**TASK TO CARRY OUT:**
An exact copy of all the data, minus the images, is required.

**GIVEN RECORDS:**
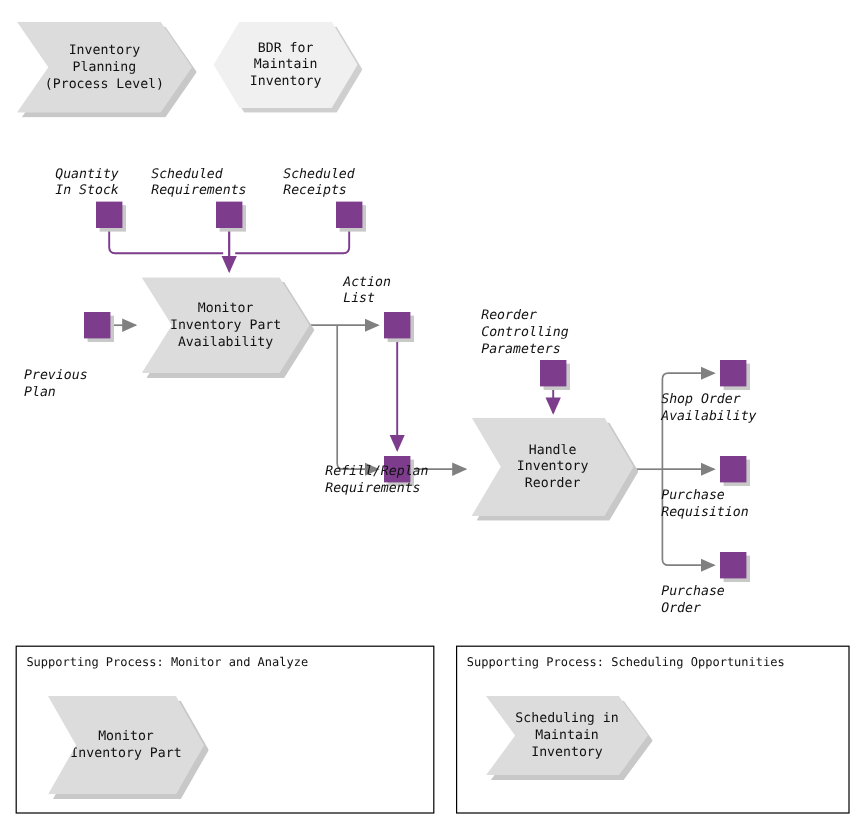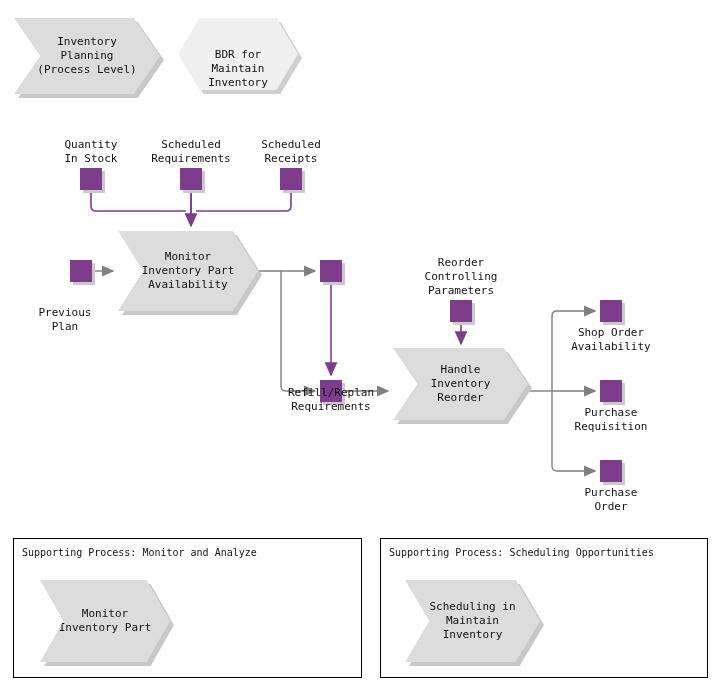--- a/index.html
+++ b/index.html
@@ -42,7 +42,7 @@
     position:absolute;left:0;top:0;width:100%;height:100%;
     background:#F0F0F0;
     clip-path:polygon(18% 0%, 82% 0%, 100% 50%, 82% 100%, 18% 100%, 0% 50%);
-    display:flex;align-items:flex-end;justify-content:center;
+    display:flex;align-items:center;justify-content:center;
   }
   .hexwrap .lbl{
     position:relative;z-index:3;text-align:center;

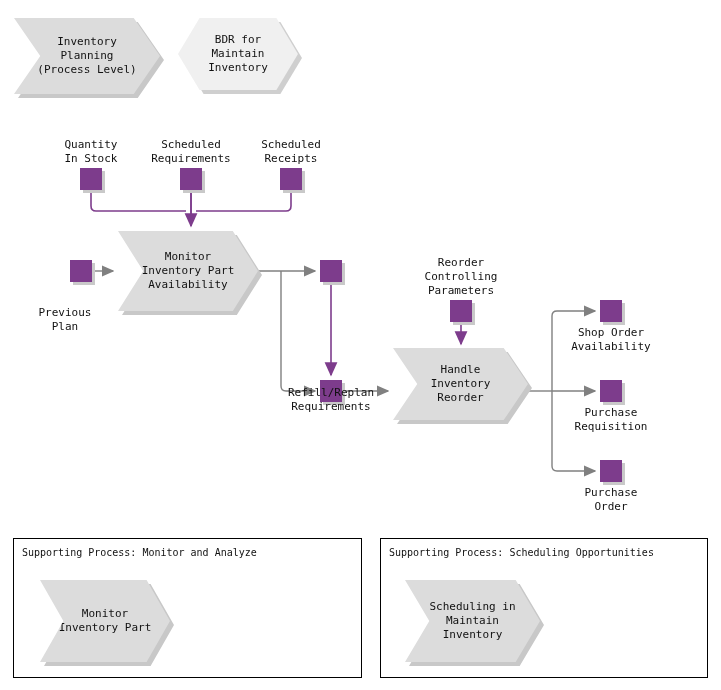--- a/index.html
+++ b/index.html
@@ -59,8 +59,8 @@
     position:absolute;
     font-size:11px;line-height:14px;
     color:#111;
-    text-align:center;
     white-space:pre-line;
+    font-style:italic;
   }
 
   

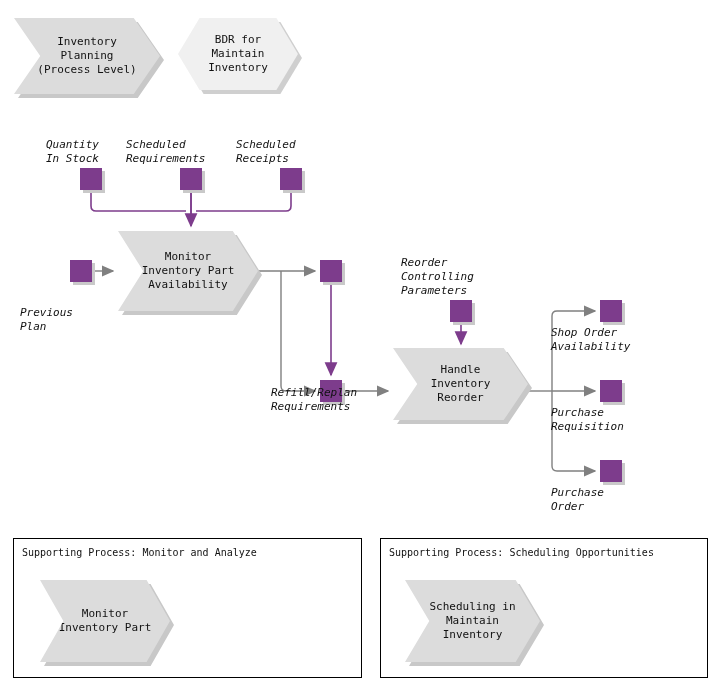--- a/index.html
+++ b/index.html
@@ -174,6 +174,8 @@
     </div>
   </div>
 
+  <div class="lab" style="left:286px;top:228px;width:90px;">Action
+List</div>
   <div class="sqwrap" style="left:320px;top:260px;">
     <div class="sh"></div>
     <div class="fg"></div>

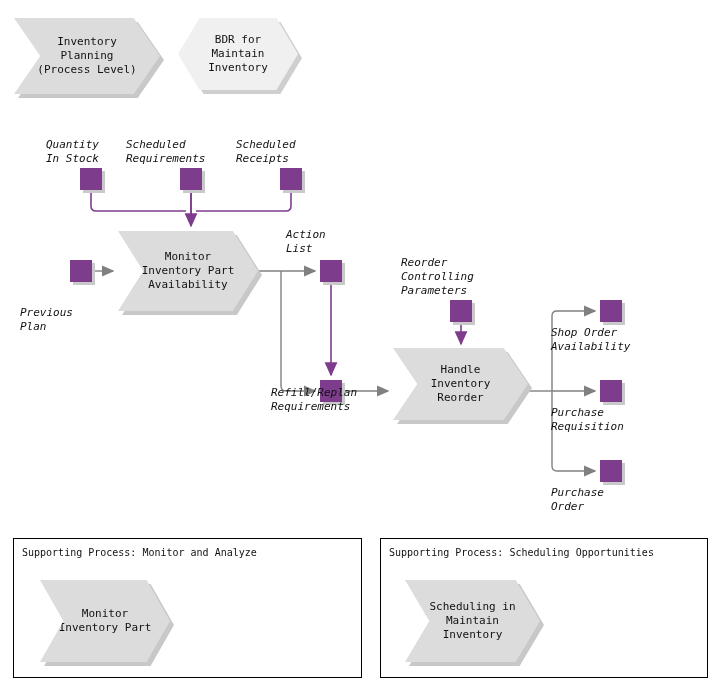--- a/index.html
+++ b/index.html
@@ -196,7 +196,7 @@
     <div class="fg"></div>
   </div>
 
-  <div class="chevwrap" style="left:393px;top:348px;width:135px;height:72px;">
+  <div class="chevwrap" style="left:393px;top:348px;width:135px;height:82px;">
     <div class="sh"></div>
     <div class="fg">
       <span class="lbl">Handle

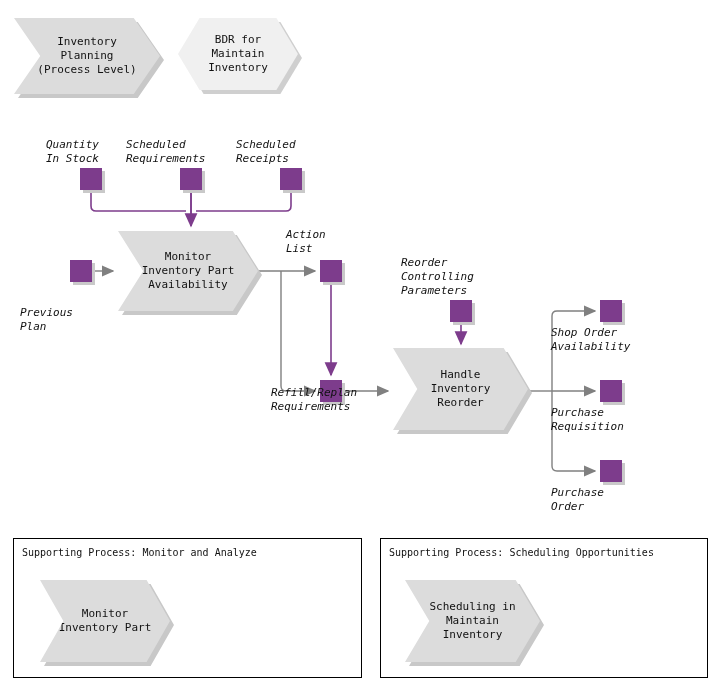--- a/index.html
+++ b/index.html
@@ -240,7 +240,7 @@
   <div class="panel" style="left:380px;top:538px;width:328px;height:140px;text-align:right;">
     <div class="panel-title">Supporting Process: Scheduling Opportunities</div>
   </div>
-  <div class="chevwrap" style="left:405px;top:580px;width:135px;height:82px;">
+  <div class="chevwrap" style="left:405px;top:580px;width:135px;height:66px;">
     <div class="sh"></div>
     <div class="fg">
       <span class="lbl">Scheduling in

**YOUR RESPONSE:**
--- a/index.html
+++ b/index.html
@@ -42,7 +42,7 @@
     position:absolute;left:0;top:0;width:100%;height:100%;
     background:#F0F0F0;
     clip-path:polygon(18% 0%, 82% 0%, 100% 50%, 82% 100%, 18% 100%, 0% 50%);
-    display:flex;align-items:flex-end;justify-content:center;
+    display:flex;align-items:center;justify-content:center;
   }
   .hexwrap .lbl{
     position:relative;z-index:3;text-align:center;

--- a/index.html
+++ b/index.html
@@ -59,8 +59,8 @@
     position:absolute;
     font-size:11px;line-height:14px;
     color:#111;
-    text-align:center;
     white-space:pre-line;
+    font-style:italic;
   }
 
   

--- a/index.html
+++ b/index.html
@@ -174,6 +174,8 @@
     </div>
   </div>
 
+  <div class="lab" style="left:286px;top:228px;width:90px;">Action
+List</div>
   <div class="sqwrap" style="left:320px;top:260px;">
     <div class="sh"></div>
     <div class="fg"></div>

--- a/index.html
+++ b/index.html
@@ -196,7 +196,7 @@
     <div class="fg"></div>
   </div>
 
-  <div class="chevwrap" style="left:393px;top:348px;width:135px;height:72px;">
+  <div class="chevwrap" style="left:393px;top:348px;width:135px;height:82px;">
     <div class="sh"></div>
     <div class="fg">
       <span class="lbl">Handle

--- a/index.html
+++ b/index.html
@@ -240,7 +240,7 @@
   <div class="panel" style="left:380px;top:538px;width:328px;height:140px;text-align:right;">
     <div class="panel-title">Supporting Process: Scheduling Opportunities</div>
   </div>
-  <div class="chevwrap" style="left:405px;top:580px;width:135px;height:82px;">
+  <div class="chevwrap" style="left:405px;top:580px;width:135px;height:66px;">
     <div class="sh"></div>
     <div class="fg">
       <span class="lbl">Scheduling in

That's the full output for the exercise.